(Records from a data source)
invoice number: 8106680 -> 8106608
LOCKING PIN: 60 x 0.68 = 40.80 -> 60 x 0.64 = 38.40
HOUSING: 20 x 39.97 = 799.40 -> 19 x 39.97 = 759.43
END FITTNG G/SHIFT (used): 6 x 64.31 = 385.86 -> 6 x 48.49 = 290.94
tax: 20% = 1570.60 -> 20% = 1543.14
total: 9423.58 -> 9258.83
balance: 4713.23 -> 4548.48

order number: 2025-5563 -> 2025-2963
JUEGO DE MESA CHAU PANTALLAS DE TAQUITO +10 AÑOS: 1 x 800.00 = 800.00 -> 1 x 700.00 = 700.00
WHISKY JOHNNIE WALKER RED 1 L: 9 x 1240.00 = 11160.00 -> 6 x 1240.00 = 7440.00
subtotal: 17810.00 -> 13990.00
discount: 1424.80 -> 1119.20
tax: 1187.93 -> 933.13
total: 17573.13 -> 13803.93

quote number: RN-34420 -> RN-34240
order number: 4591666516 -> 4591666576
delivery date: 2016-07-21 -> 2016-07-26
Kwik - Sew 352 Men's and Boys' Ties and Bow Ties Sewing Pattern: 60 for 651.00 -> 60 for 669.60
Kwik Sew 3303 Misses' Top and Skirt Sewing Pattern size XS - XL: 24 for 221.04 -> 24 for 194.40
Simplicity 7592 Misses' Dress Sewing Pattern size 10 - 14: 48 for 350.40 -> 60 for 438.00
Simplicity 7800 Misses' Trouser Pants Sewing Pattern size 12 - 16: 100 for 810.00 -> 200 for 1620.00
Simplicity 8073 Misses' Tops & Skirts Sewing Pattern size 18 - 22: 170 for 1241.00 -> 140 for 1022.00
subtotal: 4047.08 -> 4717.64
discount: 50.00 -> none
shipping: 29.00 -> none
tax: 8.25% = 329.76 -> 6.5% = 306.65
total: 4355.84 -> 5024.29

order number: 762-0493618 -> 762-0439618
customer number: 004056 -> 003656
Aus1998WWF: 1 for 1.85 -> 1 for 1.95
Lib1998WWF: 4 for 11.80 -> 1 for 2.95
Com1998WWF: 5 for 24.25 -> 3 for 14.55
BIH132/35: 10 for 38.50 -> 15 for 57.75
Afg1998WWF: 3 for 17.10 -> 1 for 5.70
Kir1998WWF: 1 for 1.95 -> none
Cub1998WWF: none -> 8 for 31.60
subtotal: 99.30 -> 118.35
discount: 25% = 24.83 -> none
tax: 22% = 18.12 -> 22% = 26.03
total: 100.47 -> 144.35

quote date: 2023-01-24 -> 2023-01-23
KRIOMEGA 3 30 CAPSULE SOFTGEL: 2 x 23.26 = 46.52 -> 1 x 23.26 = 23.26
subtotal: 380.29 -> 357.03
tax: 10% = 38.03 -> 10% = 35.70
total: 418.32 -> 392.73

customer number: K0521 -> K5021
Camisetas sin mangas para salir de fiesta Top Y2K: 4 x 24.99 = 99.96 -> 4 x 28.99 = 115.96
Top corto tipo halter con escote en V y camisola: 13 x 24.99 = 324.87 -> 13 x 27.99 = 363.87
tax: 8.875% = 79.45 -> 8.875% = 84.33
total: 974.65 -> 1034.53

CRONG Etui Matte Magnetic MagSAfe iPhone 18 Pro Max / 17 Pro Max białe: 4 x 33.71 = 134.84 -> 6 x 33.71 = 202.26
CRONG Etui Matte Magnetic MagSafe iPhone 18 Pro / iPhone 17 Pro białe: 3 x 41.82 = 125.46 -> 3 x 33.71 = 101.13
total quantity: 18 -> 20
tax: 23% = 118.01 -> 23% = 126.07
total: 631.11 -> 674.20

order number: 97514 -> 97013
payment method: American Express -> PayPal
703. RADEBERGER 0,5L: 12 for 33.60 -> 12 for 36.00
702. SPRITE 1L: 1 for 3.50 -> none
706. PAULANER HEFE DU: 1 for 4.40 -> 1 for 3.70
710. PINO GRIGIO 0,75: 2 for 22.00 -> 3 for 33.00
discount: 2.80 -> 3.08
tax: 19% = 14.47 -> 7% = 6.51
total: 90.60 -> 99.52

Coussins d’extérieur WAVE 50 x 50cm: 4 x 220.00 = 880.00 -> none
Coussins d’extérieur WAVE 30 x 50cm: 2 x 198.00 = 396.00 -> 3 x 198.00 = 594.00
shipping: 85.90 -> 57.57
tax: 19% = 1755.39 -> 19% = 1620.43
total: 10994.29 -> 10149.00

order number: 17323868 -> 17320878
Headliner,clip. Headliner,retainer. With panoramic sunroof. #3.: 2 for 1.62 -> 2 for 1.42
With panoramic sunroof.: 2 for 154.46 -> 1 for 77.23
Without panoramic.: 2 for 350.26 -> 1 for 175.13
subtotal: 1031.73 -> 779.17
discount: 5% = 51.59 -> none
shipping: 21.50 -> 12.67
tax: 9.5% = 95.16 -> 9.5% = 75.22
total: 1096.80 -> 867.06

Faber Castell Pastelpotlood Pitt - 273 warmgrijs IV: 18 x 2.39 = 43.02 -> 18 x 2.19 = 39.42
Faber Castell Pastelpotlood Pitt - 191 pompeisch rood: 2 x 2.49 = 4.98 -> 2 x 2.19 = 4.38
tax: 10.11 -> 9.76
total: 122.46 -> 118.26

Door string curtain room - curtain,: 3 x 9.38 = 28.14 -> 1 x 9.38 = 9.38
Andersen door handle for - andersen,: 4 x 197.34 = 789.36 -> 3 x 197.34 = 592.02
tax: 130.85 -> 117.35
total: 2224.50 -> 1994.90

• What needs to be done:
All records are to be written out exactly.

• Answer section:
invoice number: 8106680 -> 8106608
LOCKING PIN: 60 x 0.68 = 40.80 -> 60 x 0.64 = 38.40
HOUSING: 20 x 39.97 = 799.40 -> 19 x 39.97 = 759.43
END FITTNG G/SHIFT (used): 6 x 64.31 = 385.86 -> 6 x 48.49 = 290.94
tax: 20% = 1570.60 -> 20% = 1543.14
total: 9423.58 -> 9258.83
balance: 4713.23 -> 4548.48

order number: 2025-5563 -> 2025-2963
JUEGO DE MESA CHAU PANTALLAS DE TAQUITO +10 AÑOS: 1 x 800.00 = 800.00 -> 1 x 700.00 = 700.00
WHISKY JOHNNIE WALKER RED 1 L: 9 x 1240.00 = 11160.00 -> 6 x 1240.00 = 7440.00
subtotal: 17810.00 -> 13990.00
discount: 1424.80 -> 1119.20
tax: 1187.93 -> 933.13
total: 17573.13 -> 13803.93

quote number: RN-34420 -> RN-34240
order number: 4591666516 -> 4591666576
delivery date: 2016-07-21 -> 2016-07-26
Kwik - Sew 352 Men's and Boys' Ties and Bow Ties Sewing Pattern: 60 for 651.00 -> 60 for 669.60
Kwik Sew 3303 Misses' Top and Skirt Sewing Pattern size XS - XL: 24 for 221.04 -> 24 for 194.40
Simplicity 7592 Misses' Dress Sewing Pattern size 10 - 14: 48 for 350.40 -> 60 for 438.00
Simplicity 7800 Misses' Trouser Pants Sewing Pattern size 12 - 16: 100 for 810.00 -> 200 for 1620.00
Simplicity 8073 Misses' Tops & Skirts Sewing Pattern size 18 - 22: 170 for 1241.00 -> 140 for 1022.00
subtotal: 4047.08 -> 4717.64
discount: 50.00 -> none
shipping: 29.00 -> none
tax: 8.25% = 329.76 -> 6.5% = 306.65
total: 4355.84 -> 5024.29

order number: 762-0493618 -> 762-0439618
customer number: 004056 -> 003656
Aus1998WWF: 1 for 1.85 -> 1 for 1.95
Lib1998WWF: 4 for 11.80 -> 1 for 2.95
Com1998WWF: 5 for 24.25 -> 3 for 14.55
BIH132/35: 10 for 38.50 -> 15 for 57.75
Afg1998WWF: 3 for 17.10 -> 1 for 5.70
Kir1998WWF: 1 for 1.95 -> none
Cub1998WWF: none -> 8 for 31.60
subtotal: 99.30 -> 118.35
discount: 25% = 24.83 -> none
tax: 22% = 18.12 -> 22% = 26.03
total: 100.47 -> 144.35

quote date: 2023-01-24 -> 2023-01-23
KRIOMEGA 3 30 CAPSULE SOFTGEL: 2 x 23.26 = 46.52 -> 1 x 23.26 = 23.26
subtotal: 380.29 -> 357.03
tax: 10% = 38.03 -> 10% = 35.70
total: 418.32 -> 392.73

customer number: K0521 -> K5021
Camisetas sin mangas para salir de fiesta Top Y2K: 4 x 24.99 = 99.96 -> 4 x 28.99 = 115.96
Top corto tipo halter con escote en V y camisola: 13 x 24.99 = 324.87 -> 13 x 27.99 = 363.87
tax: 8.875% = 79.45 -> 8.875% = 84.33
total: 974.65 -> 1034.53

CRONG Etui Matte Magnetic MagSAfe iPhone 18 Pro Max / 17 Pro Max białe: 4 x 33.71 = 134.84 -> 6 x 33.71 = 202.26
CRONG Etui Matte Magnetic MagSafe iPhone 18 Pro / iPhone 17 Pro białe: 3 x 41.82 = 125.46 -> 3 x 33.71 = 101.13
total quantity: 18 -> 20
tax: 23% = 118.01 -> 23% = 126.07
total: 631.11 -> 674.20

order number: 97514 -> 97013
payment method: American Express -> PayPal
703. RADEBERGER 0,5L: 12 for 33.60 -> 12 for 36.00
702. SPRITE 1L: 1 for 3.50 -> none
706. PAULANER HEFE DU: 1 for 4.40 -> 1 for 3.70
710. PINO GRIGIO 0,75: 2 for 22.00 -> 3 for 33.00
discount: 2.80 -> 3.08
tax: 19% = 14.47 -> 7% = 6.51
total: 90.60 -> 99.52

Coussins d’extérieur WAVE 50 x 50cm: 4 x 220.00 = 880.00 -> none
Coussins d’extérieur WAVE 30 x 50cm: 2 x 198.00 = 396.00 -> 3 x 198.00 = 594.00
shipping: 85.90 -> 57.57
tax: 19% = 1755.39 -> 19% = 1620.43
total: 10994.29 -> 10149.00

order number: 17323868 -> 17320878
Headliner,clip. Headliner,retainer. With panoramic sunroof. #3.: 2 for 1.62 -> 2 for 1.42
With panoramic sunroof.: 2 for 154.46 -> 1 for 77.23
Without panoramic.: 2 for 350.26 -> 1 for 175.13
subtotal: 1031.73 -> 779.17
discount: 5% = 51.59 -> none
shipping: 21.50 -> 12.67
tax: 9.5% = 95.16 -> 9.5% = 75.22
total: 1096.80 -> 867.06

Faber Castell Pastelpotlood Pitt - 273 warmgrijs IV: 18 x 2.39 = 43.02 -> 18 x 2.19 = 39.42
Faber Castell Pastelpotlood Pitt - 191 pompeisch rood: 2 x 2.49 = 4.98 -> 2 x 2.19 = 4.38
tax: 10.11 -> 9.76
total: 122.46 -> 118.26

Door string curtain room - curtain,: 3 x 9.38 = 28.14 -> 1 x 9.38 = 9.38
Andersen door handle for - andersen,: 4 x 197.34 = 789.36 -> 3 x 197.34 = 592.02
tax: 130.85 -> 117.35
total: 2224.50 -> 1994.90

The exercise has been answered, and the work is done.